Can a Saltwater Waste Disposal Well Cause Subsurface Trespass?
The Texas Supreme Court will again review this issue in a case between a waste injection well operator, Environmental Systems, L.C., (“EPS”) and the adjacent landowner, FPL Farming Ltd., (“FPL”). FPL alleges that EPS’s waste water from its injection well migrated into the subsurface of FPL’s adjoining land. As a result, the aquifer below FPL’s land is now tainted and can no longer be used as a water source for FPL’s farming operations. The Court conducted oral argument in January, 2014 and a decision is expected later this year.
The issue many people in the oil and gas industry are closely watching is whether the Court will recognize a cause of action in trespass for deep subsurface water migration. The Texas Railroad Commission has issued more than 50,000 permits for oil and gas injection and disposal wells. The implications of this decision could impact thousands of businesses and landowners.
EPS argues that Texas does not recognize a claim for trespass to protect possessory rights at the depths that are at issue in this case. On the other side, FPL argues that Texas law recognizes that a landowner owns the water below his land, and does not distinguish between ownership of fresh underground water and deep subsurface saltwater formations.
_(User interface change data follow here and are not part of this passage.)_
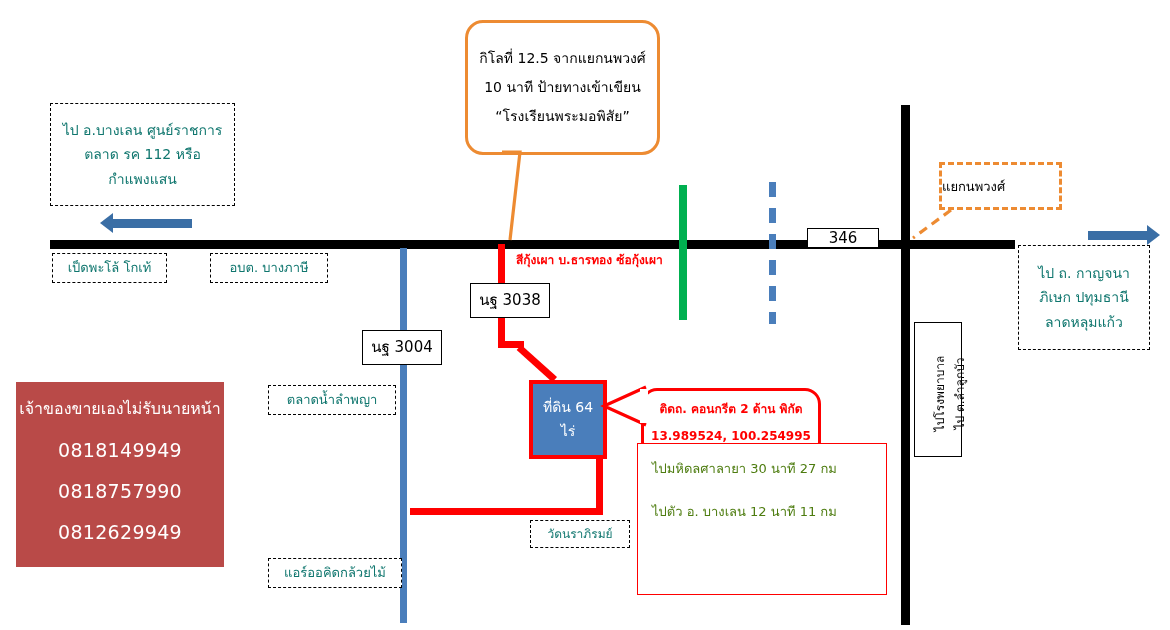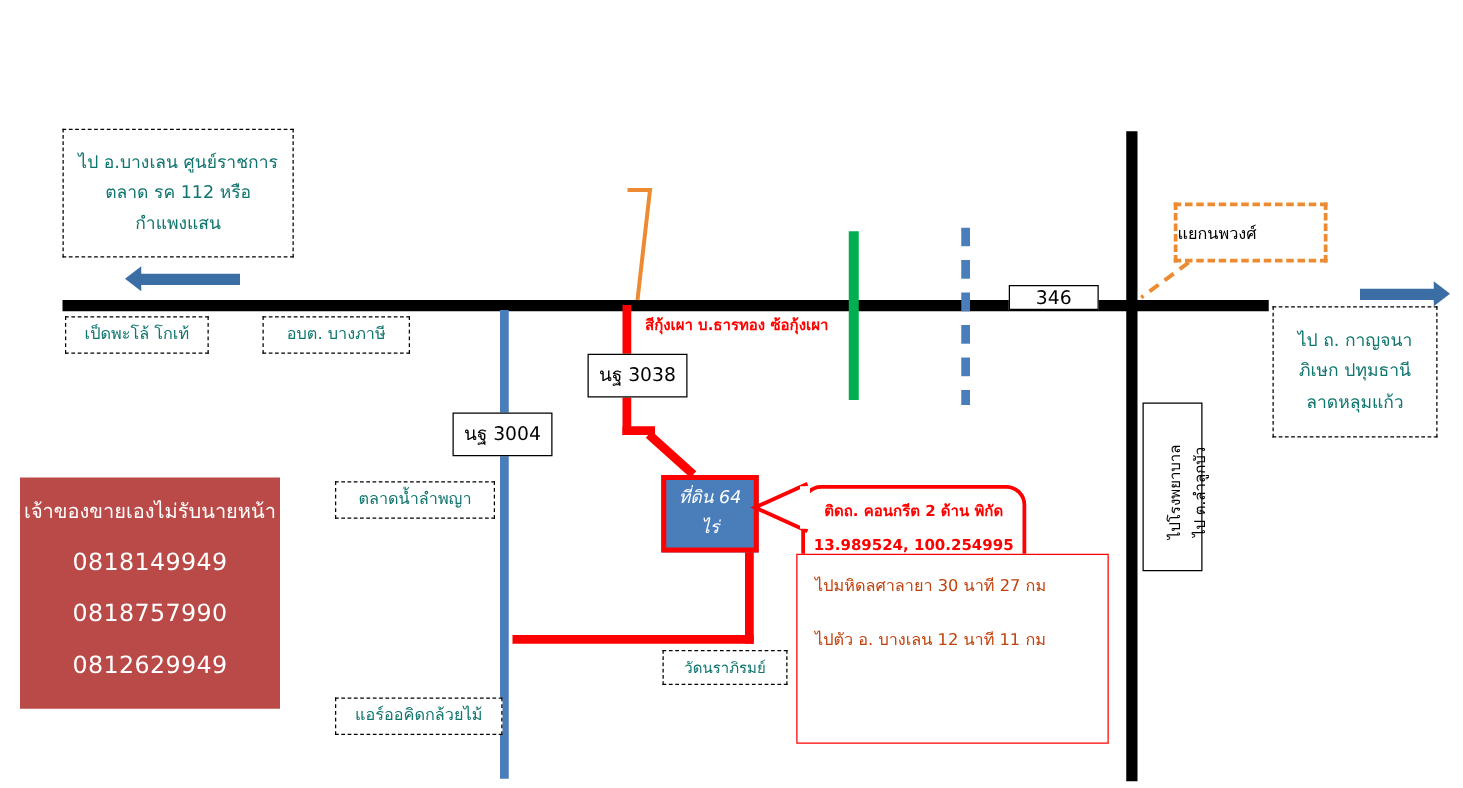"กิโลที่ 12.5 จากแยกนพวงศ์" div.abs { html: none -> <div> <div>กิโลที่ 12.5 จากแยกนพวงศ์</div> <div>10 นาที ป้ายทางเข้าเขียน</div> <div>“โรงเรียนพระมอพิสัย”</div> </div> }
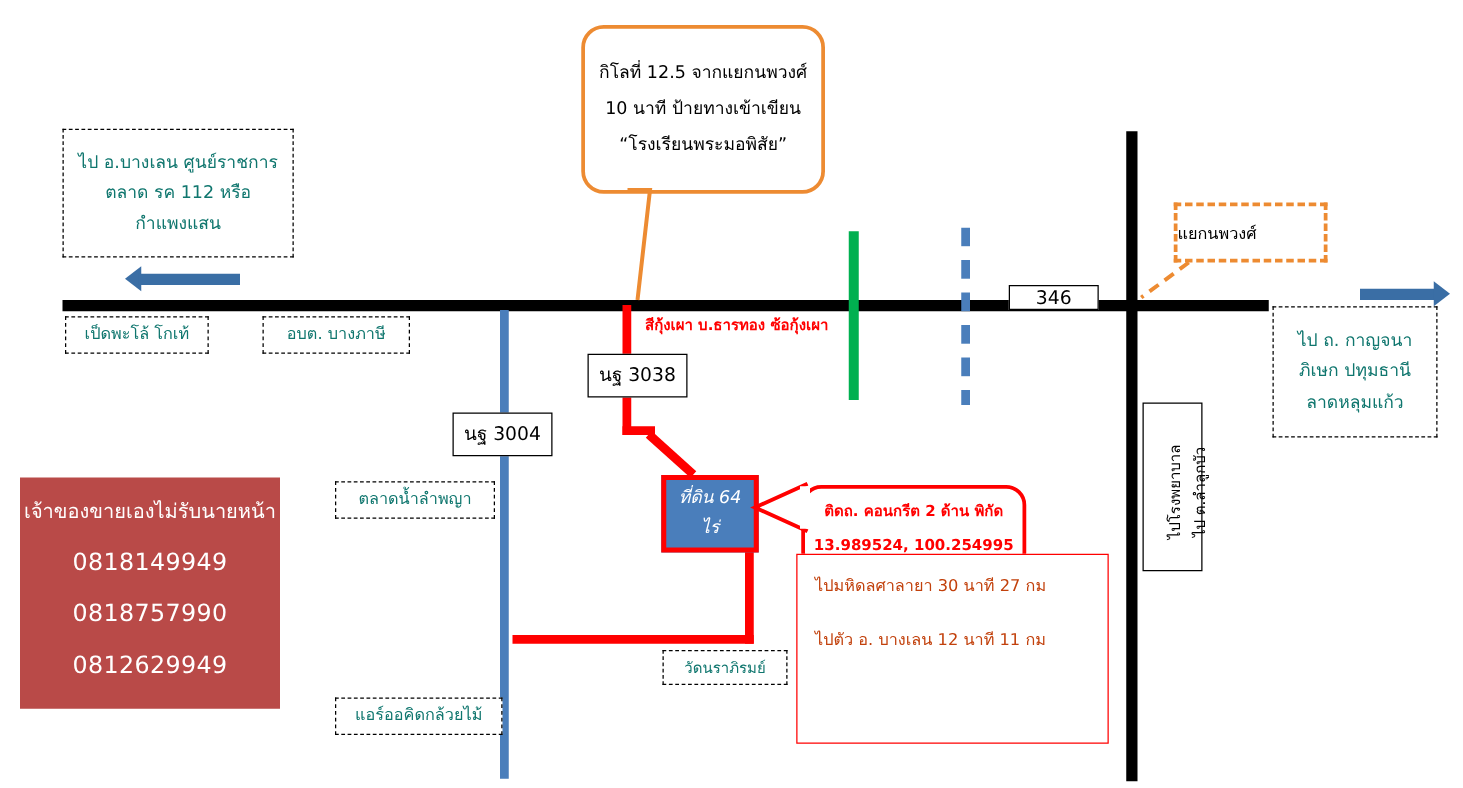"ที่ดิน 64" div.abs { font-style: italic -> none; height: 62px -> 79px }
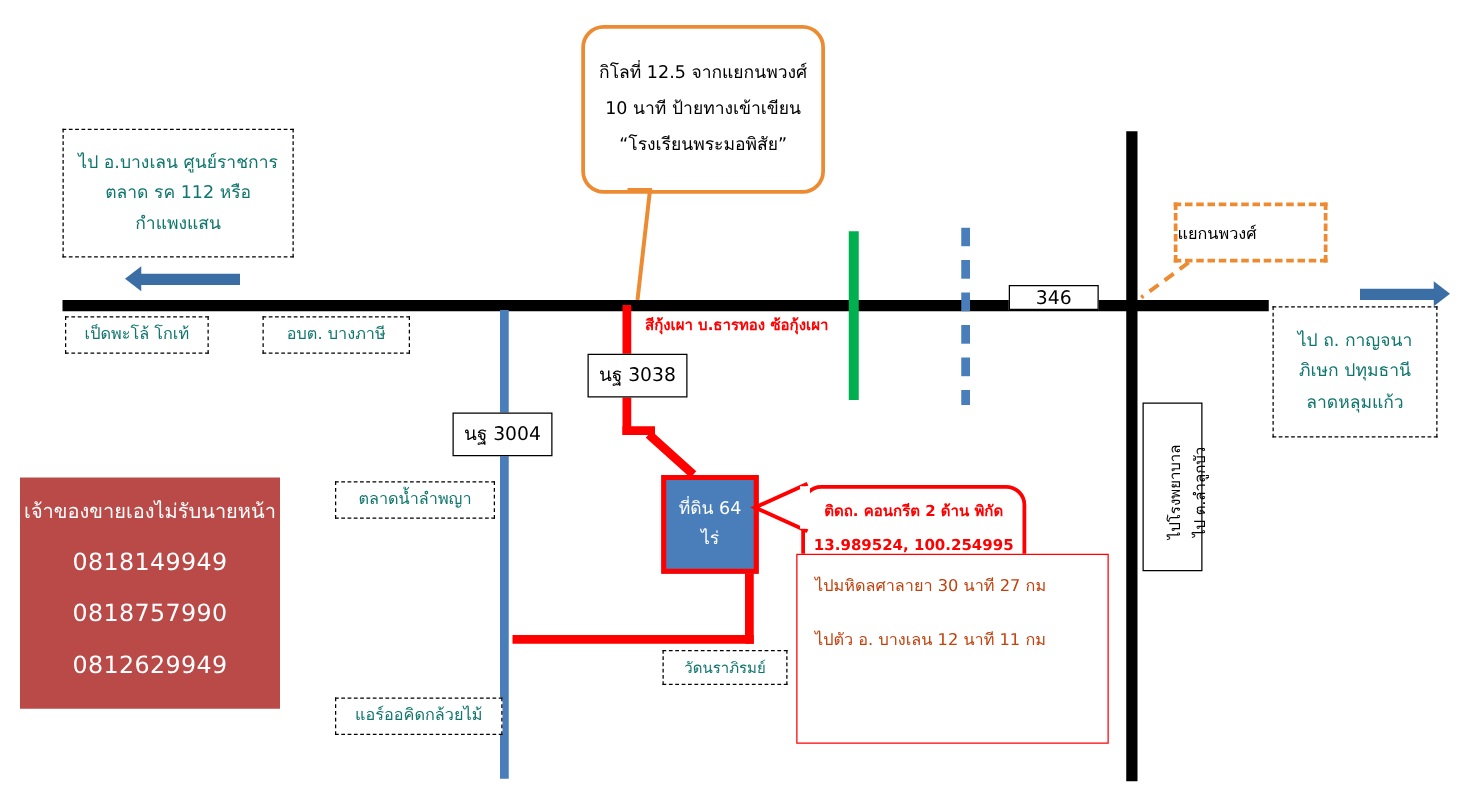"ไปมหิดลศาลายา 30 นาที 27 กม" .redbox-list { color: #c2410c -> #4d7c0f }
Back in 2009, the trial court determined that no trespass had occurred. On appeal, the Beaumont Court of Appeals initially held that EPS was shielded from trespass liability because the state agency authorized its deep subsurface injections. The Texas Supreme Court disagreed and remanded the case back to the Court of Appeals. On remand, the Court of Appeals held that FPL had a common law subsurface trespass cause of action against the operator EPS. The Texas Supreme Court granted a petition for review on November 22, 2013.